Monday, October 12, 2009

In response to Medusa

Doris was black like midnight in December.
She used to have hair like a white girl,
straightened with auburn highlights.
Saw her on a bus one day in Disney World,
of all places, round dark face
somehow brighter with an internal purpose,
her hair gone, cropped close to her crown.

Doris told me how she had wrestled with death
and won – for now – and in so wrestling faced
her true self and saw hate in her eyes,
that by straightening her hair she was hating
how she was born with thick course African hair,
she needed to be who she was to be free from Death,
free to live, while she could live.

In the cutting,
she felt a rush in her spirit,
a rush of life, of truth, of living water.
She drank it down full.
When I last saw her,
on that bus outside of Epcot,
she was a woman who loved herself and life.

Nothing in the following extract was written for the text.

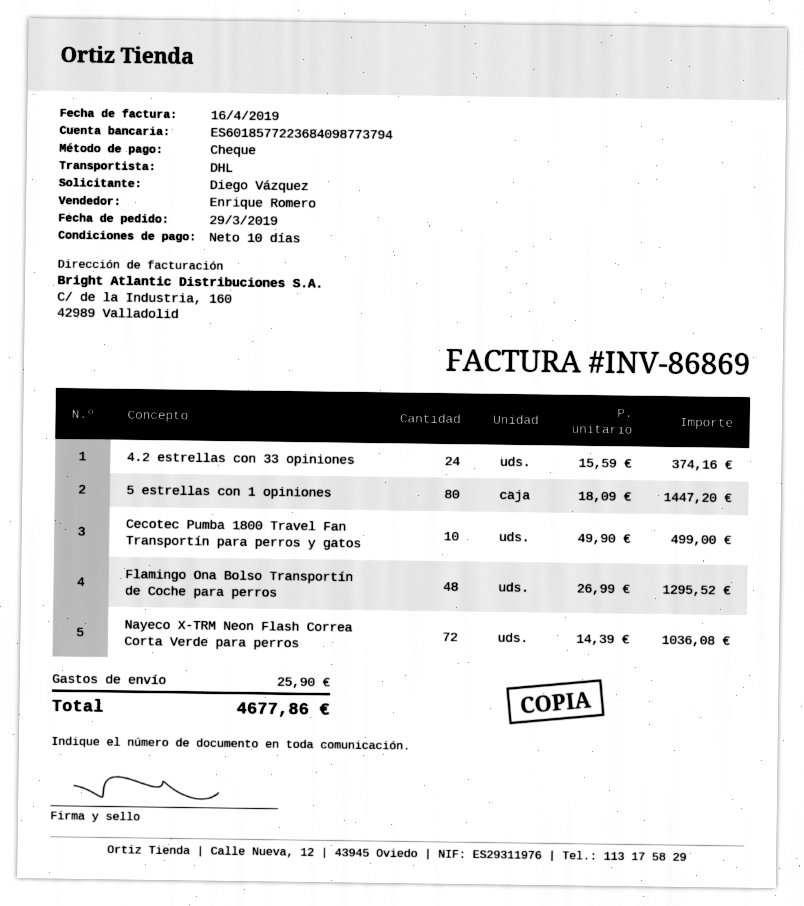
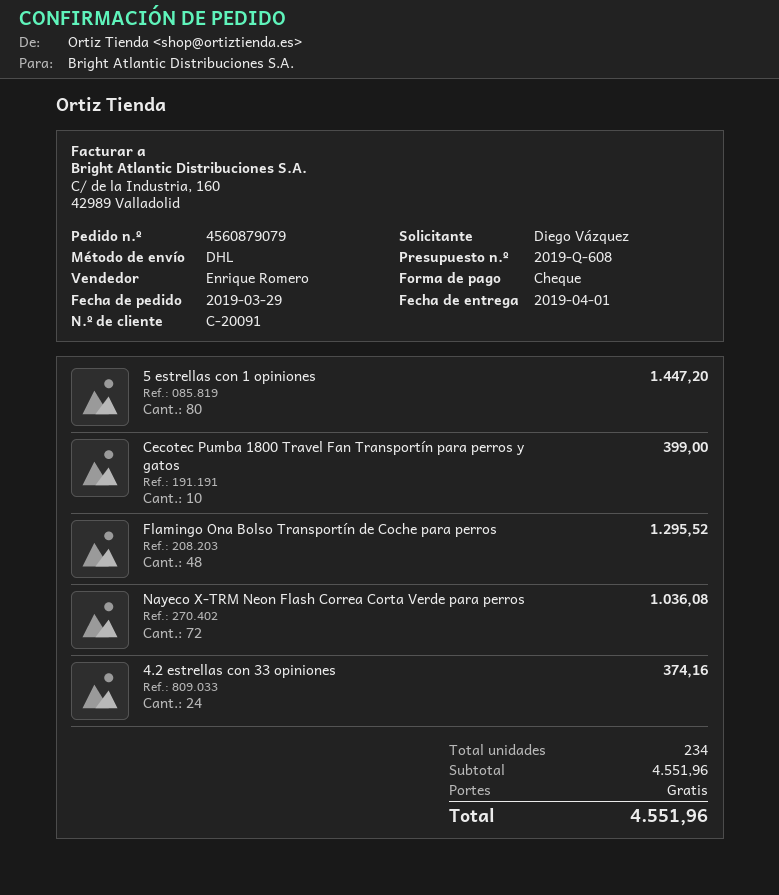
Cecotec Pumba 1800 Travel Fan Transportín para perros y gatos: 10 for 499.00 -> 10 for 399.00
shipping: 25.90 -> 0.00
total: 4677.86 -> 4551.96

My hair is thick and blonde from birth,
turning naturally brunette as I age.
I was raised believing
that over-forty women should keep their hair short,
else they look like they are trying to look young.
Though I believed as taught,
I never knew what that meant.

When I was younger, trying to look older,
I kept my hair shorter.
But as I move well past forty,
myself a mother now and
able to release the instruction of another age,
I’ve let my hair go where it may and grow.
I now recognize it as a gift from my creator.

It is thick and wavy
the envy of my friends.
I can go to sleep with it wet,
and it will obey me most mornings,
and when it has its own will,
it does not embarrass me.

Instead, it slowly, gently helps define me.
As it grows, something in me
lets go of old ideas – each half inch
another release – and embraces
new possibilities,
like the breaking of winter ice,
like redemption,
like Doris.

 
Written as response to: http://vesperinlimbo.wordpress.com/2009/10/08/medusa/

1 comment:

  1. Excellent! Thanks for this wonderful response!!!